[Dataset items]
# # # # # # #

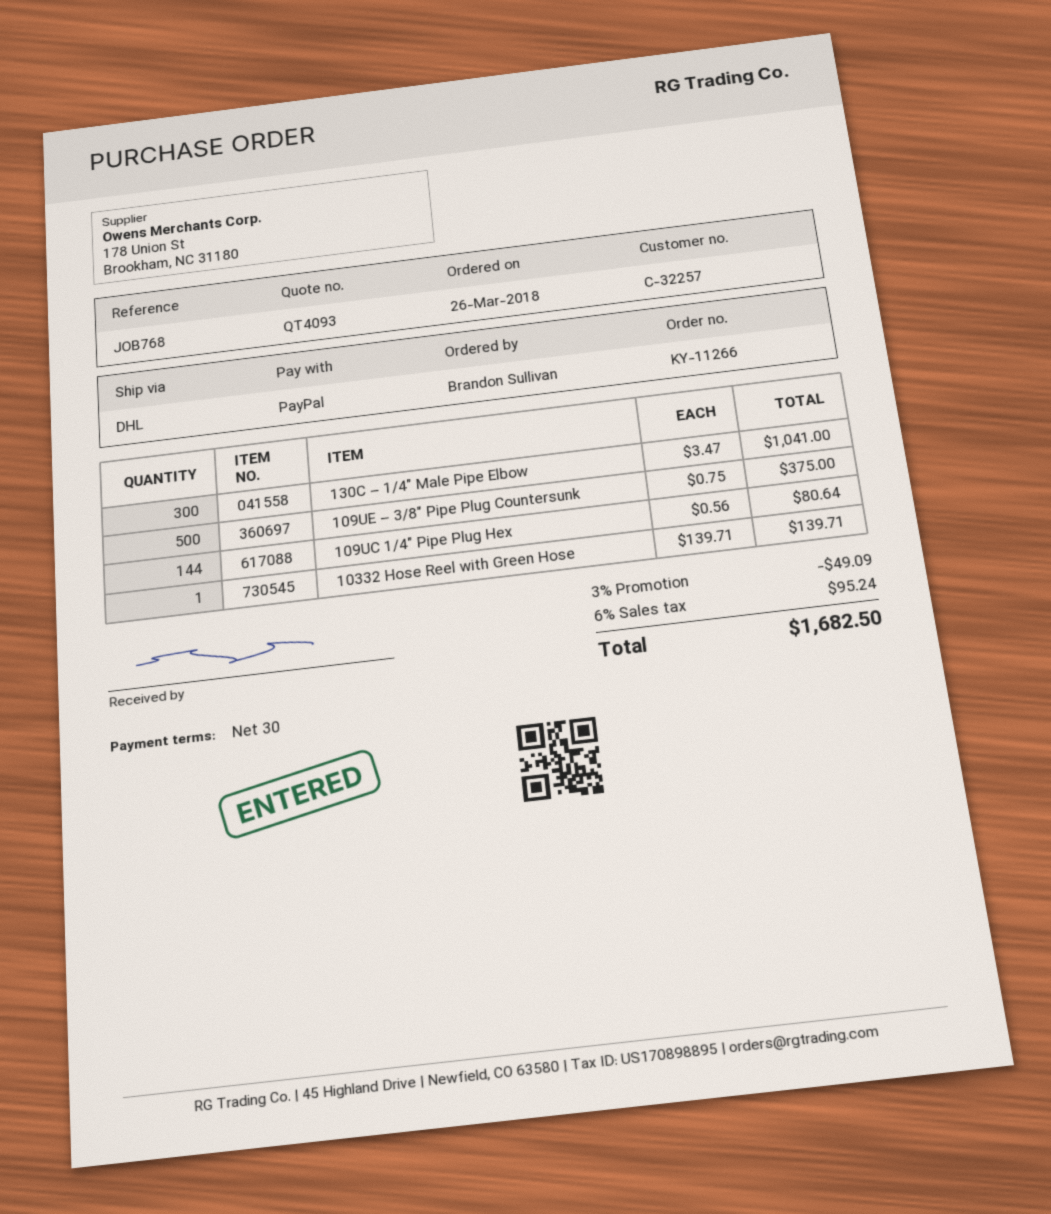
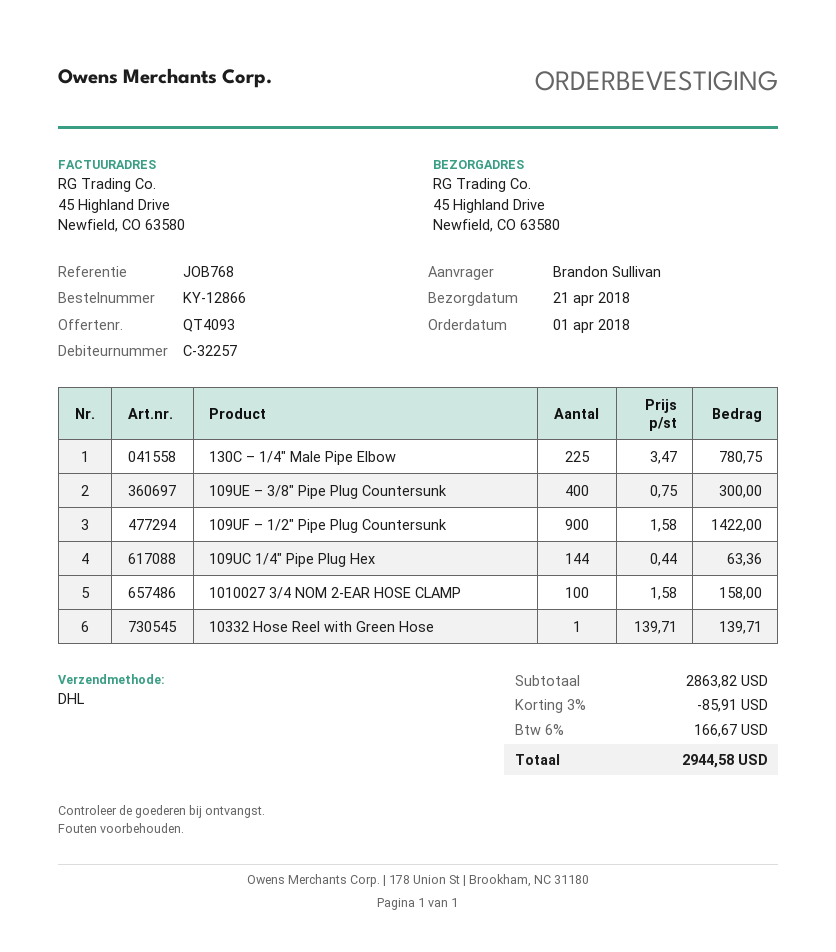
order number: KY-11266 -> KY-12866
order date: 2018-03-26 -> 2018-04-01
130C – 1/4" Male Pipe Elbow: 300 x 3.47 = 1041.00 -> 225 x 3.47 = 780.75
109UE – 3/8" Pipe Plug Countersunk: 500 x 0.75 = 375.00 -> 400 x 0.75 = 300.00
109UC 1/4" Pipe Plug Hex: 144 x 0.56 = 80.64 -> 144 x 0.44 = 63.36
109UF – 1/2" Pipe Plug Countersunk: none -> 900 x 1.58 = 1422.00
1010027 3/4 NOM 2-EAR HOSE CLAMP: none -> 100 x 1.58 = 158.00
discount: 3% = 49.09 -> 3% = 85.91
tax: 6% = 95.24 -> 6% = 166.67
total: 1682.50 -> 2944.58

# # # # # # #

Exercise prompt ▸
Print exactly the lines above from the one with "3.47 = 780.75" to the one with "1.58 = 1422.00", including both.

Result ▸
130C – 1/4" Male Pipe Elbow: 300 x 3.47 = 1041.00 -> 225 x 3.47 = 780.75
109UE – 3/8" Pipe Plug Countersunk: 500 x 0.75 = 375.00 -> 400 x 0.75 = 300.00
109UC 1/4" Pipe Plug Hex: 144 x 0.56 = 80.64 -> 144 x 0.44 = 63.36
109UF – 1/2" Pipe Plug Countersunk: none -> 900 x 1.58 = 1422.00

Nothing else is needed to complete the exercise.